Task
List each line of the data that holds the string "changes", please.
════════
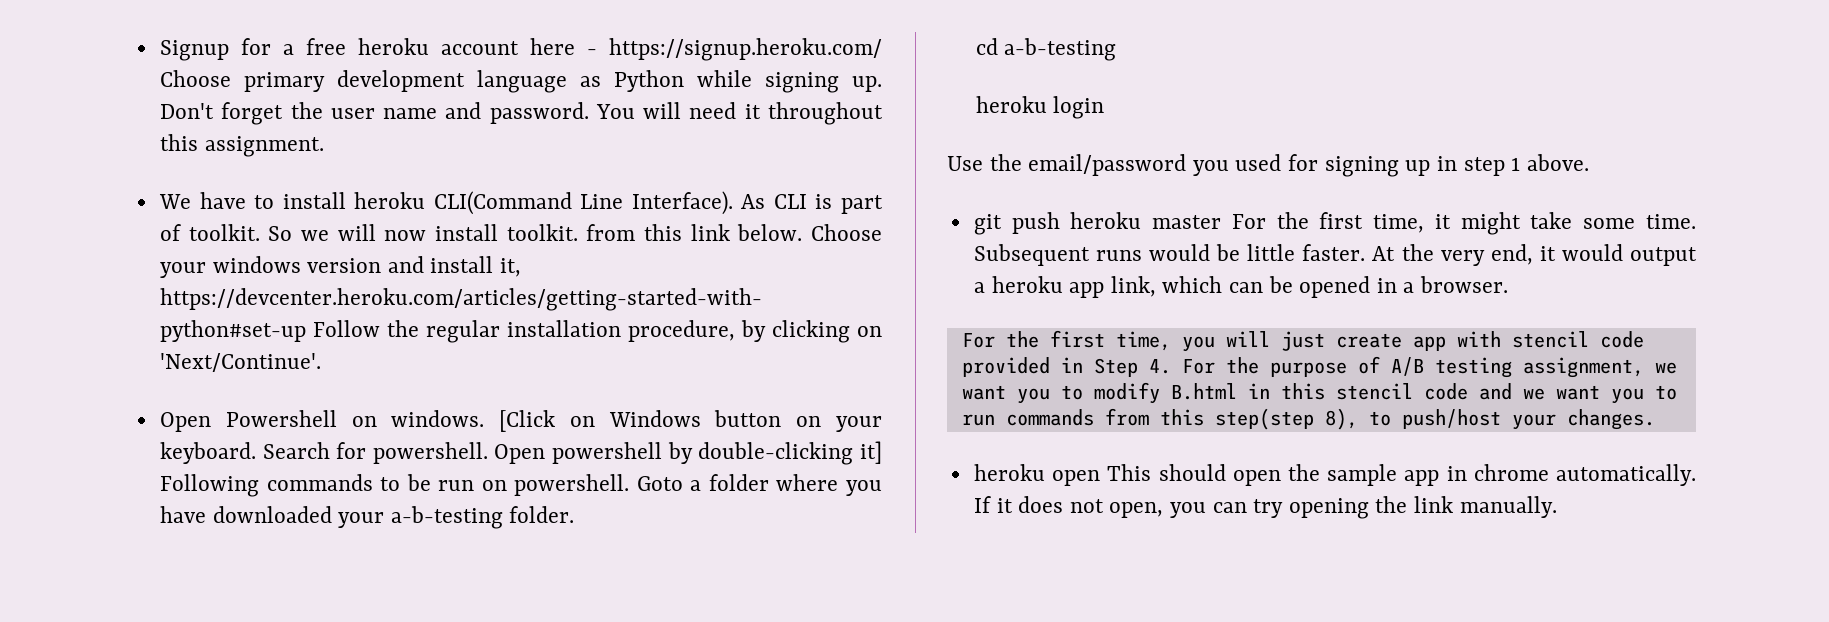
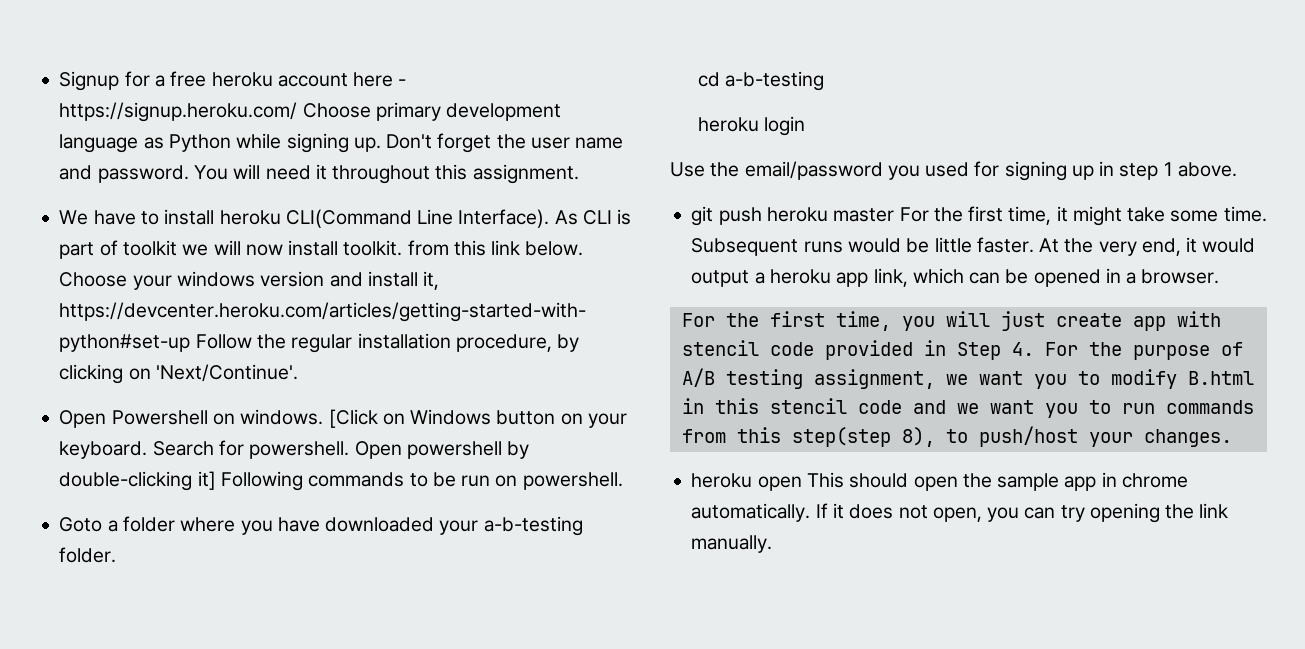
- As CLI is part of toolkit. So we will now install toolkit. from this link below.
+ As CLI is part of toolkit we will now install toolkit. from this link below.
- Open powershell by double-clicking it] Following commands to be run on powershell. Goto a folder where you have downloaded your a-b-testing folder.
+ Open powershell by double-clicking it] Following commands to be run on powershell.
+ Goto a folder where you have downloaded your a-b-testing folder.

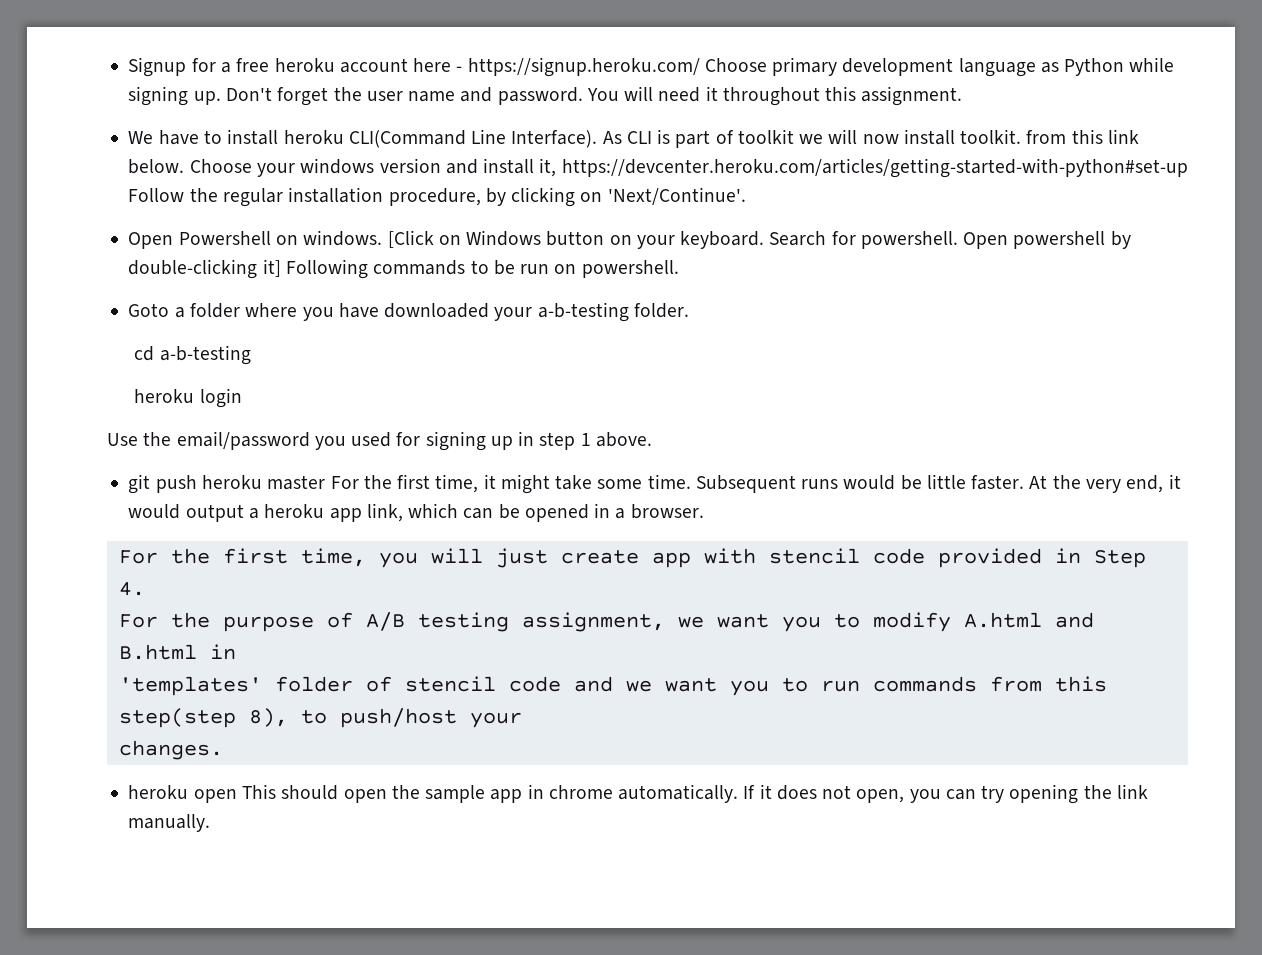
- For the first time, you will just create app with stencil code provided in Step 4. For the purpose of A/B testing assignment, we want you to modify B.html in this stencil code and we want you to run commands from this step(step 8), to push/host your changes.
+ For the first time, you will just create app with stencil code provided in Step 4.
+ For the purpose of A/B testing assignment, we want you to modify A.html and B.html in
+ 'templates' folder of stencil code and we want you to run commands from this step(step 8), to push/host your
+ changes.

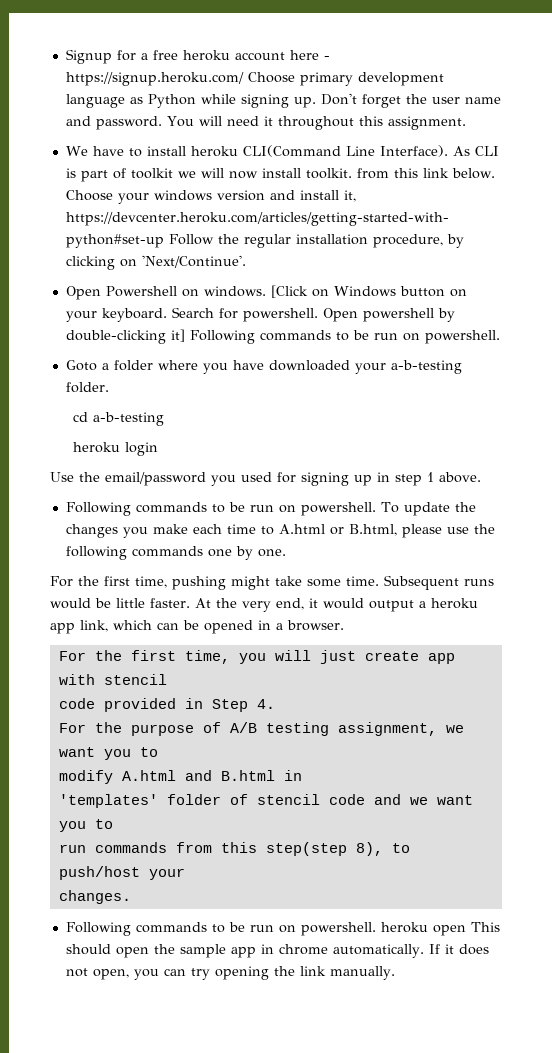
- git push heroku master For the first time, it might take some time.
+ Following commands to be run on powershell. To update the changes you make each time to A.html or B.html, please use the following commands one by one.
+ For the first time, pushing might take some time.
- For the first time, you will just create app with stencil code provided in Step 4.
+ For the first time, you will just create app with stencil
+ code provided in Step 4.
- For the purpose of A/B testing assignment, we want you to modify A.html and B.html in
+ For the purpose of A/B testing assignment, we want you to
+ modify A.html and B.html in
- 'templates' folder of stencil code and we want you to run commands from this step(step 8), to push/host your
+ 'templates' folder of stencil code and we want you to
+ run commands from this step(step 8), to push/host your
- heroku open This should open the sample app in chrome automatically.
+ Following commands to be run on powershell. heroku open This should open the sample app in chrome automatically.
════════
Problem solution
- For the first time, you will just create app with stencil code provided in Step 4. For the purpose of A/B testing assignment, we want you to modify B.html in this stencil code and we want you to run commands from this step(step 8), to push/host your changes.
+ changes.
+ Following commands to be run on powershell. To update the changes you make each time to A.html or B.html, please use the following commands one by one.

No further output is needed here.